Mesmo perto parecia tão distante a música que cantavam ao meu redor, era como se o tempo estivesse parado. A imagem da fogueira no centro de tudo aquecendo a noite fria, o círculo de amigos abraçados, a noite estrelada sobre nossas cabeças... Tudo parecia ter sido escolhido a dedo para que aquele momento ficasse marcado.
Foi no meio desse cenário que ela percebeu quão importante é ter amigos, e o quanto a amizade é um dos sentimentos mais bonitos que ela já viu.
Não conseguiu conter uma lágrima. Ficou feliz por não ser a única. Todos estavam na mesma sintonia, com o mesmo pensamento.
"Por que perder a esperança de nos tornar a ver? Por que perder a esperança se há tanto querer?".

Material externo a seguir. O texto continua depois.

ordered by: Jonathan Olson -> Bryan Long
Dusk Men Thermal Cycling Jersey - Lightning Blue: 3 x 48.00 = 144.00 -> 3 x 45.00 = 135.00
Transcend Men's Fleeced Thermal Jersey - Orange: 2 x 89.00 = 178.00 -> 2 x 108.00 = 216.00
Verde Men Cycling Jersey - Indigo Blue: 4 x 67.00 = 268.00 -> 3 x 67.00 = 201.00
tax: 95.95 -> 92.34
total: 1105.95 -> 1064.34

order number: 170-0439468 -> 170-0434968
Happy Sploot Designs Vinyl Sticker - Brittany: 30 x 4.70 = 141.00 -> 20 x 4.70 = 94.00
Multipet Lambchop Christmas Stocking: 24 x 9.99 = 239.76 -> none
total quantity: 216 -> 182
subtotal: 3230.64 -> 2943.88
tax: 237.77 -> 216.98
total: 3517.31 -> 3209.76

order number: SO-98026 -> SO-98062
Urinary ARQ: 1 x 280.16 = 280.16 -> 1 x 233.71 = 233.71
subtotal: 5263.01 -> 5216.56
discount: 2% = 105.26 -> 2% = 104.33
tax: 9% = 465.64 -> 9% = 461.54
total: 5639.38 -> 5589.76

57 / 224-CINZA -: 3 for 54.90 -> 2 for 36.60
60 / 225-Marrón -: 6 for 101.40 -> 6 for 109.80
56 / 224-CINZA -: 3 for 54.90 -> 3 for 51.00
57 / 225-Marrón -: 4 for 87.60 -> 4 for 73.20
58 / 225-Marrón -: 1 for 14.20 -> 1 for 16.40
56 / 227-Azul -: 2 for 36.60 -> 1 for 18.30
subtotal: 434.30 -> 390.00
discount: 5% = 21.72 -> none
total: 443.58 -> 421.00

Já fazia uns cinco anos que ela tinha escutado essa canção pela primeira vez, que tinha sentido todo o maremoto de sensações que aquele rústico ritual estava disposto a oferecer, que tinha entendido o que era a verdadeira amizade.
Agora ela estava, novamente, como na manhã posterior àquela fogueira há cinco anos: com o coração apertado, com a dúvida nítida transparecendo aos olhos, sem ânimo para entoar canções. Estava nesse mesmo humor, exceto pelo ambiente barulhento da rodoviária e pela passagem em sua mão.
Calmamente foi caminhando até o guichê que autorizaria sua partida, dessa vez com um sorriso sincero no rosto, afinal, como diz a mesma música: "Bem cedo junto ao fogo, tornaremos a nos ver".